The disclosure relates to a system for monitoring at least one physiological parameter. The system comprises a measuring device with a sensor unit (20) for detecting the at least one physiological parameter and with a transmission device (40, 50, 400, 500) and a reading device (90) for receiving data in connection with the at least one physiological parameter. The transmission device (is activated when the measuring device is within range of the reading device (90).

Description

introduction

The present description relates to sensor devices, as well as to a method and system for monitoring physiological parameters. In particular, the description relates to the monitoring of the blood pressure of laboratory animals.

For many medical, diagnostic and therapeutic measures, determination and possibly monitoring of blood pressure and other physiological parameters is useful, desirable or necessary. To measure and monitor blood pressure or other parameters, automated systems that allow the most continuous measurement and monitoring are desirable.

Summary of the invention

The present description proposes a system, method and apparatus for measuring at least one vital parameter, such as blood pressure, according to any one of the independent claims. Further examples and features are given in the dependent claims.

The device comprises a sensor device for detecting the at least one physiological parameter, a memory device for the electronic storage of data in connection with the at least one physiological parameter, a transmission device for wireless transmission of the data in connection with the at least one physiological parameter and an energy store, which at least one of the sensor device and the memory device with power. The transmission device can be inductively coupled to an external power supply.

Brief description of the figures

1 shows how a measuring device of the present description can be arranged on a mouse;

2 shows the locations where a blood pressure sensor on a heart or a blood vessel near the heart can be advantageously arranged;

3 shows a measuring device of the description in more detail;

4 shows a block diagram of a measuring device; and

5a and Figure b show a system for using the measuring device in a cage.

Detailed description

Embodiments of the invention will be explained in more detail below, reference being made to the accompanying figures. However, the invention is not limited to the specific embodiments described, but may be modified and modified as appropriate. It is within the scope of the invention to suitably combine individual features and feature combinations of one embodiment with features and feature combinations of another embodiment in order to arrive at further embodiments according to the invention.

Before the embodiments of the present invention are explained in more detail below with reference to the figures, it is pointed out that the same elements in the figures are given the same or similar reference numerals and a repeated description of these elements is omitted. Furthermore, the figures are not necessarily to scale. The emphasis is rather on the explanation of the basic principle.

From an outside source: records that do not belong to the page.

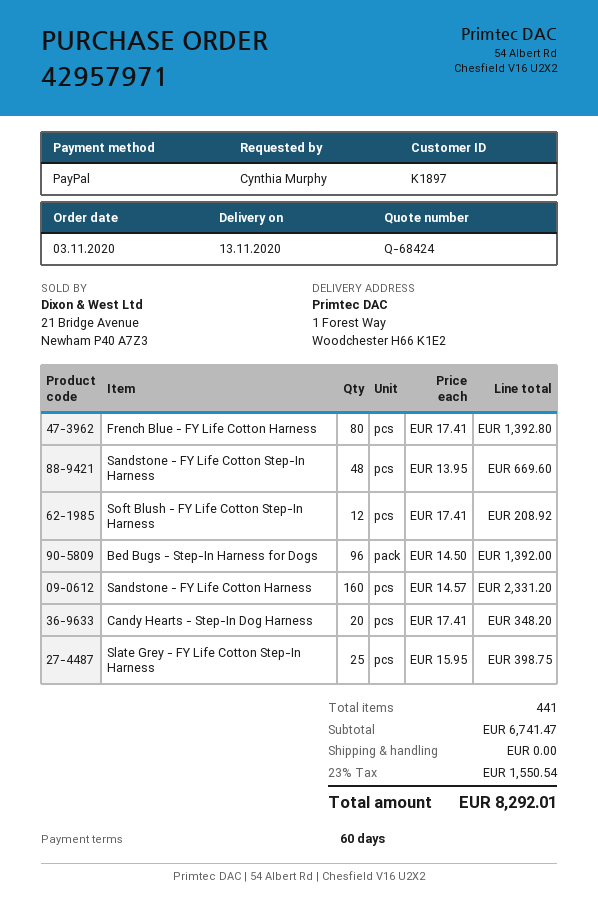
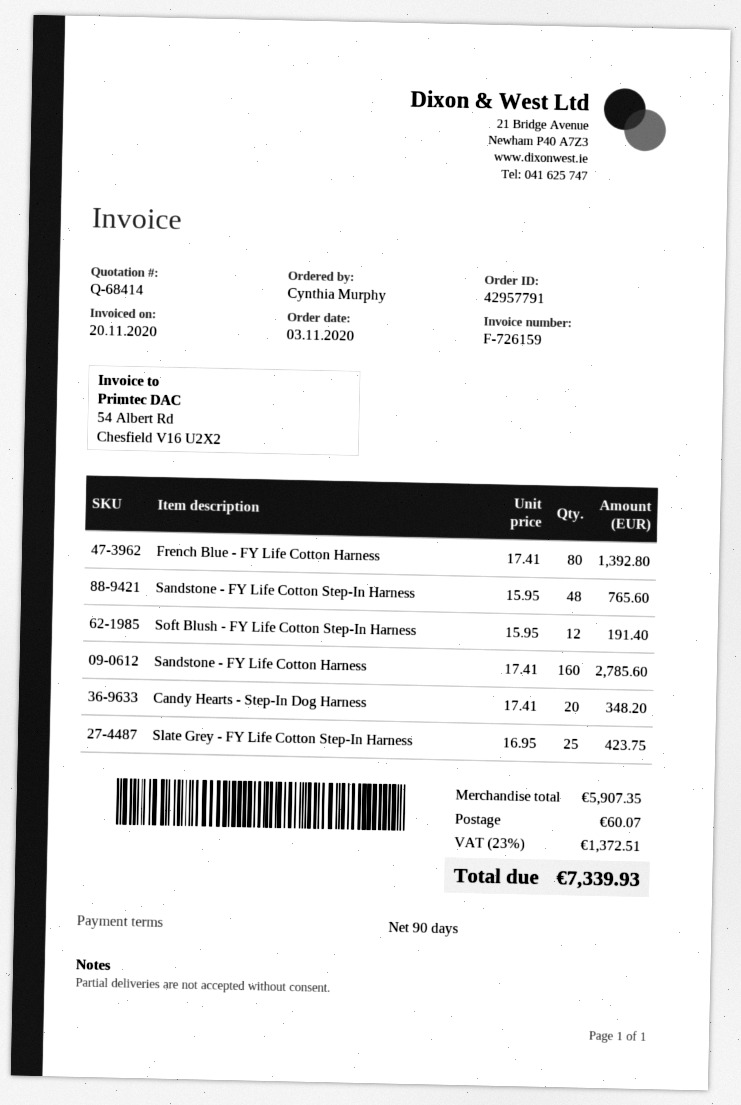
quote number: Q-68424 -> Q-68414
order number: 42957971 -> 42957791
payment terms: 60 days -> 90 days
Sandstone - FY Life Cotton Step-In Harness: 48 x 13.95 = 669.60 -> 48 x 15.95 = 765.60
Soft Blush - FY Life Cotton Step-In Harness: 12 x 17.41 = 208.92 -> 12 x 15.95 = 191.40
Bed Bugs - Step-In Harness for Dogs: 96 x 14.50 = 1392.00 -> none
Sandstone - FY Life Cotton Harness: 160 x 14.57 = 2331.20 -> 160 x 17.41 = 2785.60
Slate Grey - FY Life Cotton Step-In Harness: 25 x 15.95 = 398.75 -> 25 x 16.95 = 423.75
subtotal: 6741.47 -> 5907.35
shipping: 0.00 -> 60.07
tax: 23% = 1550.54 -> 23% = 1372.51
total: 8292.01 -> 7339.93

In one aspect, the present disclosure discloses a measuring device for measuring or determining a physiological parameter. The physiological parameter may be blood pressure. Additionally or alternatively, other physiological parameters such as body temperature, heart rate, blood glucose, volume change, pH and other physiological parameters may be measured. The measuring device comprises a sensor device with z. B. a pressure sensor, which can be implanted and placed in or on a bloodstream. For example, the sensor device can be arranged inside or outside on a vessel wall or in the heart.

In another aspect, the description relates to a system for determining the at least one physiological parameter.

In the following description, the measuring device, the system and the method will be explained in more detail using the example of mice housed in cages. This application can be used for monitoring laboratory mice or other laboratory animals.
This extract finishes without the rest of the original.